George Davis
Director at W.W. GRAINGER
Board
About George S. Davis
George S. Davis (age 67) is an independent director at W.W. Grainger, Inc., serving since 2023 (Years on Board: 2). He is Chair of the Audit Committee and a member of the Board Affairs & Nominating Committee (BANC), and is designated an Audit Committee Financial Expert. Davis’ background includes 16 years as CFO across Intel, Qualcomm, and Applied Materials, and an interim CEO role at Pallidus (SiC technology) from Dec 2023 to Nov 2024, bringing deep expertise in corporate strategy, capital markets, M&A, cybersecurity, and ESG.
Past Roles
| Organization | Role | Tenure | Committees/Impact |
|---|---|---|---|
| Pallidus | Interim Chief Executive Officer; Director | Interim CEO Dec 2023–Nov 2024; Director since 2022 | Led operations at SiC provider; technology and transformation expertise |
| Intel Corporation | EVP & Chief Financial Officer | 2019–2022 | Led global finance; semiconductor industry knowledge |
| Qualcomm, Inc. | EVP & Chief Financial Officer | 2013–2019 | Capital markets, investor relations, risk management |
| Applied Materials, Inc. | EVP & CFO; Group VP Corporate Business Development; Corporate VP & Treasurer | CFO 2006–2013; GVP 2005–2006; Treasurer 2000–2005 | Strategy, M&A, treasury/tax leadership |
| Atlantic Richfield Company (ARCO) | Assistant Treasurer; CFO EMEA | ~19 years prior to 2000 | Corporate finance and international operations |
External Roles
| Organization | Role | Tenure | Committees/Impact |
|---|---|---|---|
| A4S (Accounting for Sustainability), U.S. arm under the King’s Trust | Chairman (U.S.) | Current | Embedding sustainability in strategy, operations, reporting |
| Old Globe Theater (San Diego) | Trustee | Current | Non-profit governance and community engagement |
Board Governance
| Item | Detail |
|---|---|
| Independence | Board determined all non-employee nominees (including Davis) are independent under NYSE and Company categorical standards |
| Committees | Audit (Chair; FE), BANC (member) |
| Committee activity (2024) | Audit: 6 meetings; BANC: 5 meetings; all members independent |
| Executive sessions | Every Board meeting (5 total in 2024) included at least one executive session; 15 of 16 committee meetings held executive sessions without management |
| Attendance | All directors attended the 2024 annual meeting; no director attended fewer than 75% of Board and committee meetings in 2024 |
| Lead Independent Director context | Lead Director Stuart L. Levenick (not standing for re-election); board to elect new Lead Director after 2025 Annual Meeting |
- The Company highlights “100% independent Board Committees” and “No ‘overboarded’ Directors under ISS voting guidelines” as governance strengths (supportive of director capacity/engagement) .
Fixed Compensation
| Component | 2024 Amount | Notes |
|---|---|---|
| Annual cash retainer (Director) | $115,000 | Standard for non-employee directors |
| Audit Committee Chair retainer | $30,000 | Additional cash retainer for Audit Chair |
| Total fees earned (cash) — Davis | $145,000 | Sum of base + chair retainer for 2024 |
| Director equity grant (DSUs) | $175,000 program value | Annual DSU grant; converted to shares via 20-day avg price |
| Davis 2024 DSU grant (fair value) | $168,219 | 176 DSUs; grant date April 24, 2024; valued at $955.79 close on Apr 23, 2024 |
| Other compensation (matching gifts) — Davis | $0 | Company matches director charitable gifts up to $7,500; no 2024 payments for Davis |
- Directors may defer annual cash retainers and chair retainers into DSU accounts (alignment mechanism) .

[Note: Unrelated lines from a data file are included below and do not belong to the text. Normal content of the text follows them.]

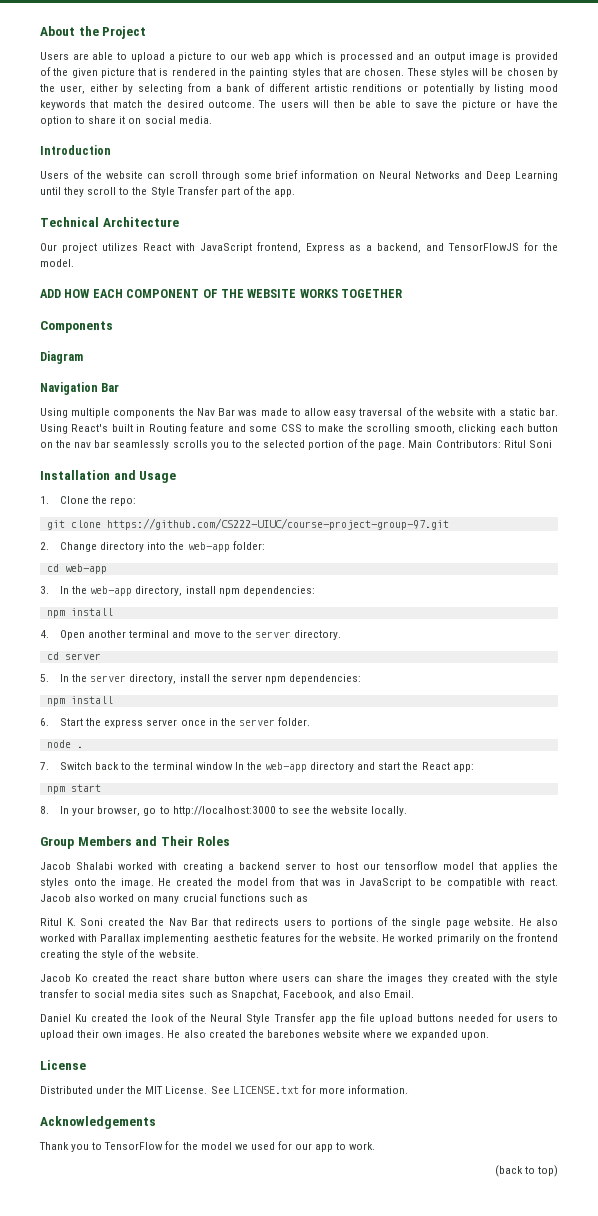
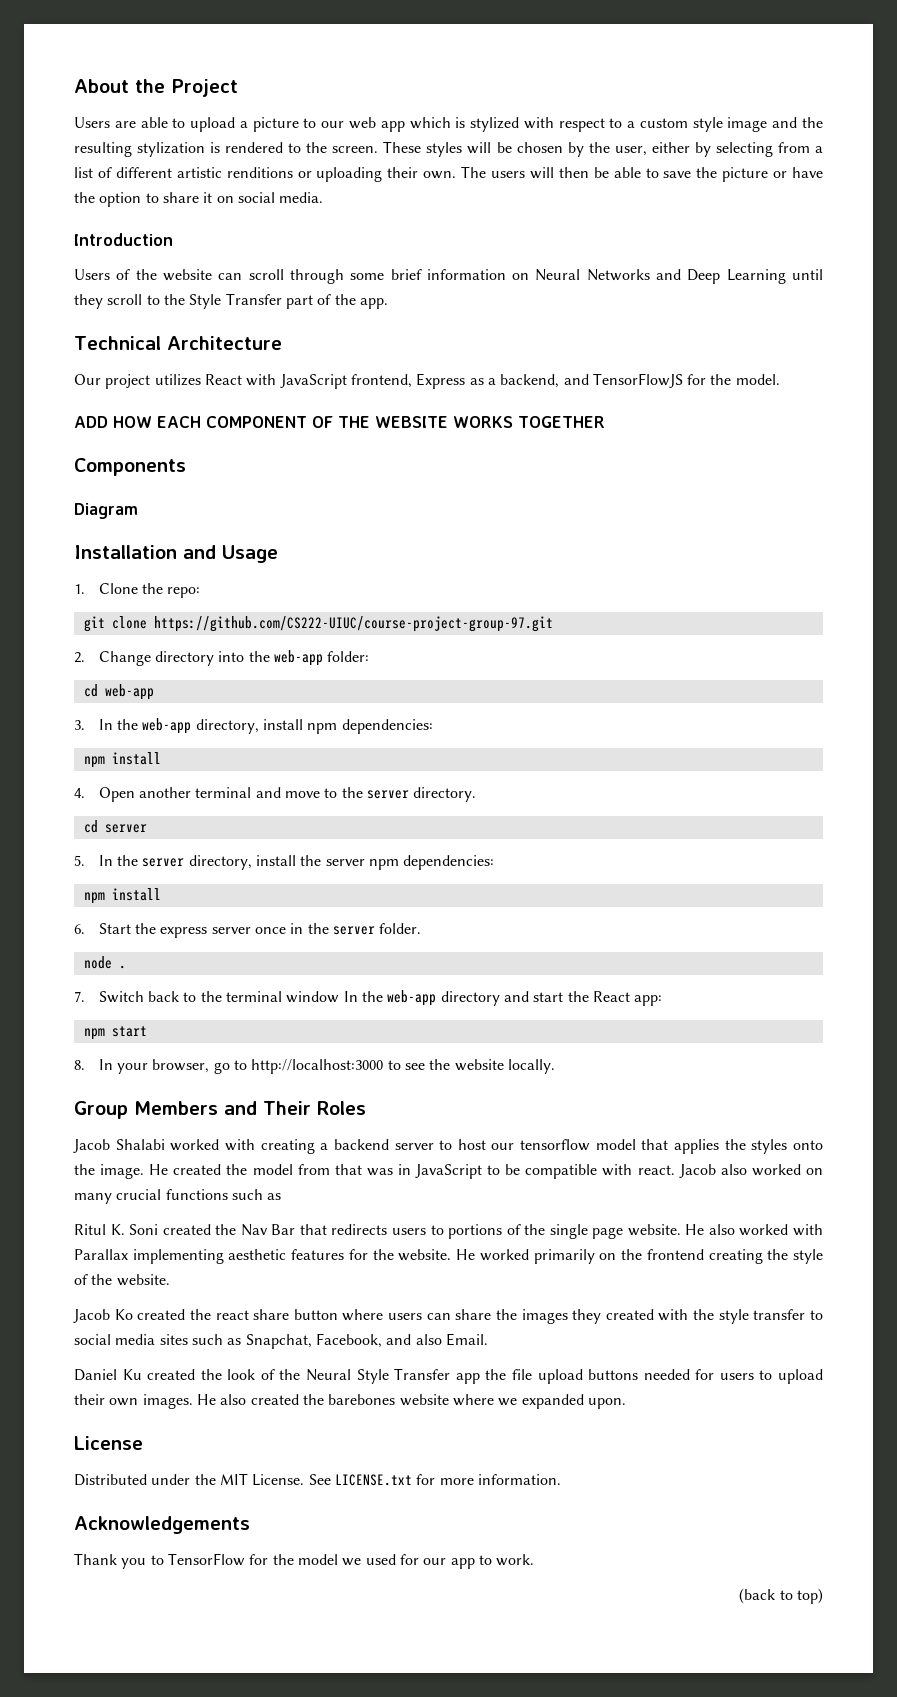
[339,52,559,62] [40,67,405,78] processed and an output image is provided of the given picture that is rendered in the painting styles that are chosen. -> [470,117,823,132] [74,142,379,157] stylized with respect to a custom style image and the resulting stylization is rendered to the screen.
[226,84,251,92] bank -> [74,167,93,178] list
[422,84,558,94] [40,100,255,110] potentially by listing mood keywords that match the desired outcome. -> [316,167,457,182] uploading their own.
[40,382,120,395] [40,407,559,418] [40,423,558,434] [40,439,552,450] // Navigation Bar // Using multiple components the Nav Bar was made to allow easy traversal of the website with a static bar. Using React's built in Routing feature and some CSS to make the scrolling smooth, clicking each button on the nav bar seamlessly scrolls you to the selected portion of the page. Main Contributors: Ritul Soni -> (138, 511) none

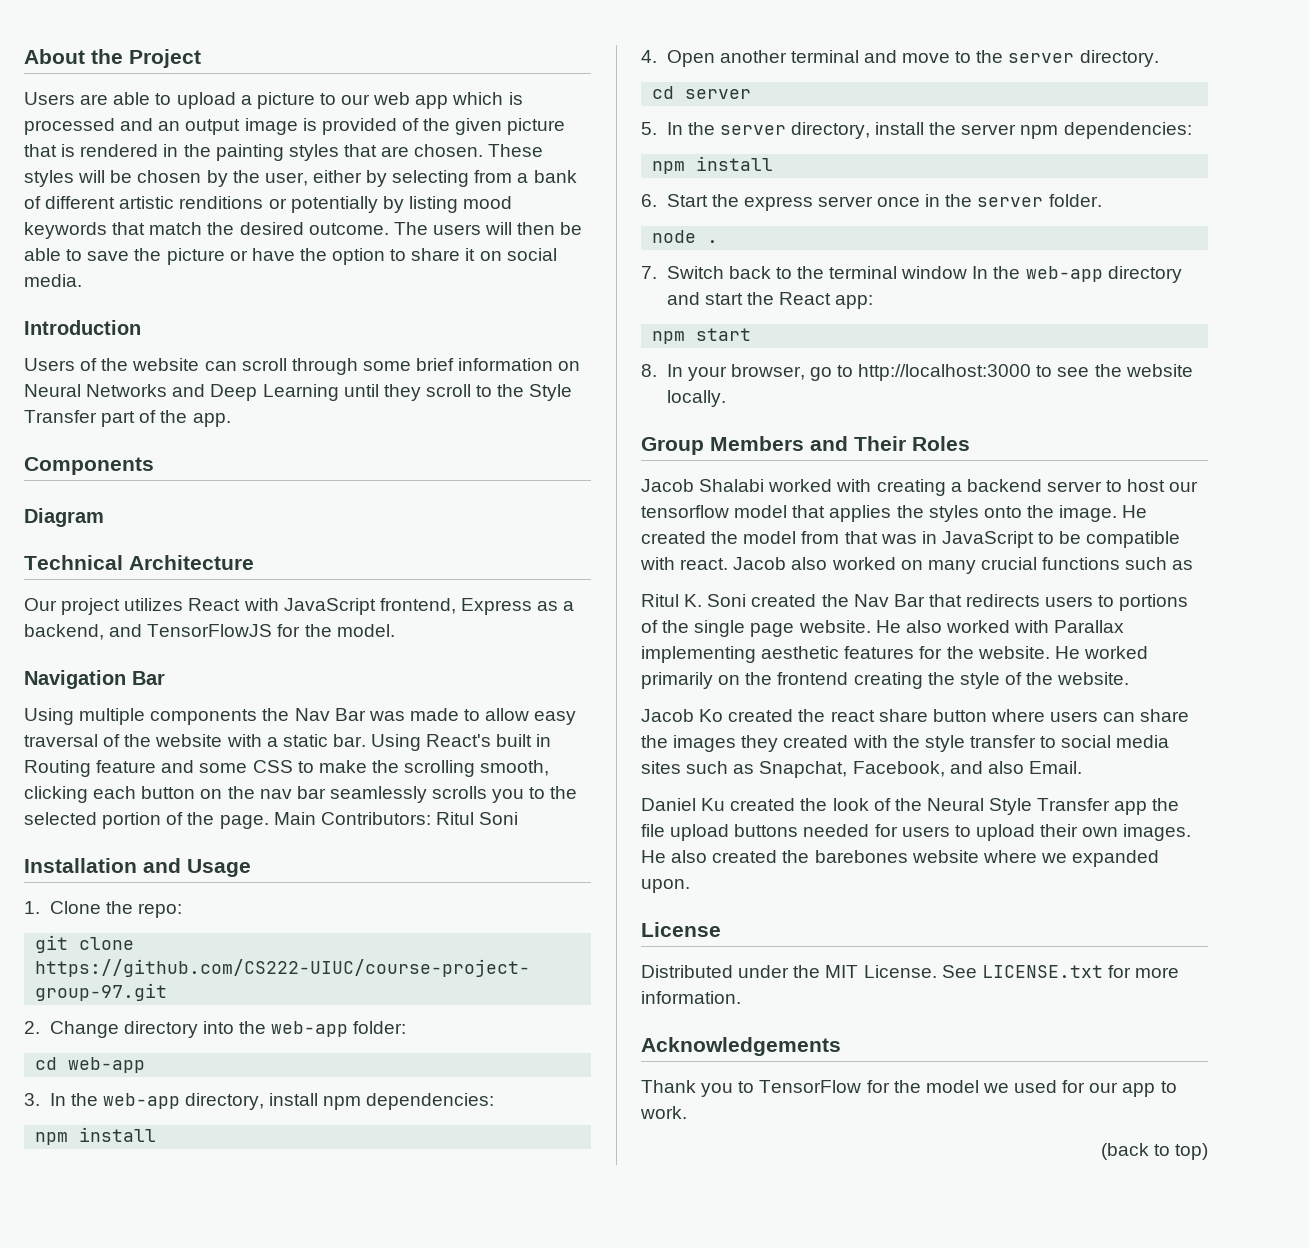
[470,117,823,132] [74,142,379,157] stylized with respect to a custom style image and the resulting stylization is rendered to the screen. -> [24,118,566,135] [24,144,484,161] processed and an output image is provided of the given picture that is rendered in the painting styles that are chosen.
[74,167,93,178] list -> [533,170,577,183] bank
[316,167,457,182] uploading their own. -> [290,196,513,213] [24,222,389,239] potentially by listing mood keywords that match the desired outcome.
(388, 303) none -> [24,457,154,475] [24,508,104,527] // Components // Diagram
[74,416,605,428] [74,458,186,476] [74,503,138,519] ADD HOW EACH COMPONENT OF THE WEBSITE WORKS TOGETHER // Components // Diagram -> [24,670,165,689] [24,708,577,725] [24,734,552,751] [24,760,550,777] [24,786,578,803] [24,812,519,829] Navigation Bar // Using multiple components the Nav Bar was made to allow easy traversal of the website with a static bar. Using React's built in Routing feature and some CSS to make the scrolling smooth, clicking each button on the nav bar seamlessly scrolls you to the selected portion of the page. Main Contributors: Ritul Soni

- Stock ownership guidelines require Directors to hold at least 5x the annual cash retainer within five years of election; hedging and pledging are prohibited; all Directors are currently in compliance .
Performance Compensation
| Award Type | Performance Metrics | Vesting/Settlement | 2024 Grant Detail (Davis) |
|---|---|---|---|
| DSUs (Director) | None disclosed for directors | DSUs immediately vest at grant; settled in common shares 1:1 upon departure from the Board | 176 DSUs; fair value $168,219 on grant; grant date April 24, 2024 |
- No performance-based metrics (e.g., TSR, EBITDA) are tied to director equity grants; the DSU program is fixed-value with immediate vesting for directors .
Other Directorships & Interlocks
| Category | Detail |
|---|---|
| Current public company boards | None disclosed for Davis |
| Ordinary-course transactions | In 2024, Grainger bought/sold products/services with companies where certain directors (including Davis) are or were associated; Company states transactions were arm’s-length and did not represent a material interest to Directors |
| Related-party transactions | BANC determined no related-person transactions (over $120,000 with direct or material indirect interest) occurred Jan 1, 2024 through proxy date |
Expertise & Qualifications
- CFO experience at three large public tech companies (Intel, Qualcomm, Applied Materials); extensive capital markets, M&A, governance, risk management background .
- Technology and cybersecurity awareness; semiconductor industry depth; ESG experience including leadership at A4S .
- Audit Committee Financial Expert designation reinforces financial reporting and controls oversight capability .
Equity Ownership
| Holder | Shares | Options Exercisable ≤60 Days | Stock Units | Percent of Class |
|---|---|---|---|---|
| George S. Davis | 0 | 0 | 609 | * (<1%) |
- Directors’ hedging/pledging of Company shares is prohibited; no Directors or executive officers have hedged or pledged their shares; all Directors are currently in compliance with ownership guidelines .
Governance Assessment
- Board effectiveness: Davis chairs a fully independent Audit Committee that met 6 times in 2024; the Board maintains regular executive sessions at both Board and committee levels, bolstering independent oversight of financial reporting, ERM, and compliance — a positive signal for investor confidence .
- Independence and capacity: The Board affirms Davis’ independence and states no “overboarded” directors under ISS guidelines; attendance thresholds were met and all directors attended the annual meeting — supportive of engagement and capacity .
- Alignment and incentives: Davis’ compensation mix is standard for Grainger — cash retainer plus DSUs with immediate vesting and settlement on departure; he holds 609 stock units and is covered by ownership guidelines that the Company reports all Directors meet; hedging/pledging is prohibited — neutral-to-positive alignment, though lack of performance conditions in director equity is typical for U.S. boards .
- Conflicts/related parties: The BANC reports no related-person transactions; ordinary-course dealings with companies connected to some directors, including Davis, were arm’s-length and not material — low conflict risk per Company policy and review .
- Overall: Davis’ audit chair role, financial expertise, and semiconductor/technology background strengthen Grainger’s oversight of financial reporting and risk. Policy guardrails (ownership requirements, clawback frameworks, anti-hedging/pledging, independent committees) and attendance patterns support governance quality, with minimal identified red flags in the proxy period.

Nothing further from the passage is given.